- Славный мой, хороший, спас меня! - еще в воде у берега кричит и целует Дровосека в макушку головы, за которую крепко держится.
Вцепилась Элли со страху так, что не отодрать - это понимает, когда еле-еле соскочить успевает с падающего Железного.
Горе-горюшко.
Большое горюшко у нее - ТАКОГО бойца потерять, выведен из строя водой проклятой.
Ногой топнула и разрыдалась на груди Дровосека. Рыдая и носом хлюпая, Тотошке отвечает:
- Живая и плачу!
И, верно, плачет, долго, навзрыд.
И сквозь рыдания слышит слова правильные, хоть Элли от таких еще гаже на душе становится, еще противнее - ведь и вправду, привел, а сам не полез.

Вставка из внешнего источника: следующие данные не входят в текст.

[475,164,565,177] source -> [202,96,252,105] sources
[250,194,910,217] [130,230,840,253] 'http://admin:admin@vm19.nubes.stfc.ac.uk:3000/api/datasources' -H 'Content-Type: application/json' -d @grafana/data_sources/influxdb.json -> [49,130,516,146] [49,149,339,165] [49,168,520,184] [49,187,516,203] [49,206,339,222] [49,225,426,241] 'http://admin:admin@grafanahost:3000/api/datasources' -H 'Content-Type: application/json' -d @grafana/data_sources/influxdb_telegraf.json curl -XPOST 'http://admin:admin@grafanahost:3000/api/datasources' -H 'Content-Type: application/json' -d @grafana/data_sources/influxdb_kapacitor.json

- Что ж ты, гнида, наделал, а? - не кричит девочка, но лучше бы она кричала, потому что когда она вот так говорит, это жуть жуткая, это бездна глядит на того, которому Элли таким мерзким, холодным и обреченным голосом слова скупые за шиворот сыпет.
Слезы враз пропали. Встала. Пистолет и виски со стола взяла, и видит уже Льва повешенным и распятым, вспоротое брюхо видит и размотанные по ветвям леса кишки.
- Ты же, падаль, хорошего человека обидеть посмел, хорошее чучело, хорошего дровосека и хорошего дога...
И медленно-медленно поднимается на Льва правая ее с пистолетом. Обреченно смотрят мертвые глаза разочарованной, обиженной, но несокрушимой женщины.